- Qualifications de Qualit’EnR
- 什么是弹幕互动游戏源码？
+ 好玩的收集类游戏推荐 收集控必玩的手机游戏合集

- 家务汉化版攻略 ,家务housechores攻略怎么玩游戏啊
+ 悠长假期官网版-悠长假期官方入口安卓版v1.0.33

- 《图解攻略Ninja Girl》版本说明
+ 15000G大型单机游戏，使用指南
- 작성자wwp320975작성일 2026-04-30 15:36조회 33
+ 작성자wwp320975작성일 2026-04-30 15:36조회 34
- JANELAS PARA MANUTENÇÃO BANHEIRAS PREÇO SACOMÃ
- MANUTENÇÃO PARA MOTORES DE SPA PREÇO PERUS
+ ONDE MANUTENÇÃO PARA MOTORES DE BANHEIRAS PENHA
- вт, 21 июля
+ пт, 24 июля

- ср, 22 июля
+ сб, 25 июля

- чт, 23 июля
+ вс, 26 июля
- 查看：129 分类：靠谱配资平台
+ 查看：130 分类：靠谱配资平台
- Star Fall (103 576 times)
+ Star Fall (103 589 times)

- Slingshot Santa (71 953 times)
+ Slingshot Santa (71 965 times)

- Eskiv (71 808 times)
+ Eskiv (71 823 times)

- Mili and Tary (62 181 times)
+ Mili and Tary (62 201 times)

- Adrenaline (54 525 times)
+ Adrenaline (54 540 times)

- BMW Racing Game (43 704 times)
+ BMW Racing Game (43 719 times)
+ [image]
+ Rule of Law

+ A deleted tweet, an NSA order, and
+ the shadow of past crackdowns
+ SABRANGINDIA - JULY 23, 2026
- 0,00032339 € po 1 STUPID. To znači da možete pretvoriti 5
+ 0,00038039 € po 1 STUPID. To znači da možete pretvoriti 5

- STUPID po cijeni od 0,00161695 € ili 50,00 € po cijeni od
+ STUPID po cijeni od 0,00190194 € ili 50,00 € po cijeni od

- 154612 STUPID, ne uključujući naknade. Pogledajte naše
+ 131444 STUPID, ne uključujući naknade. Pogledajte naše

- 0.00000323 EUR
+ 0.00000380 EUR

***

Report every line containing the string "times" in the material.

- Star Fall (103 576 times)
+ Star Fall (103 589 times)
- Slingshot Santa (71 953 times)
+ Slingshot Santa (71 965 times)
- Eskiv (71 808 times)
+ Eskiv (71 823 times)
- Mili and Tary (62 181 times)
+ Mili and Tary (62 201 times)
- Adrenaline (54 525 times)
+ Adrenaline (54 540 times)
- BMW Racing Game (43 704 times)
+ BMW Racing Game (43 719 times)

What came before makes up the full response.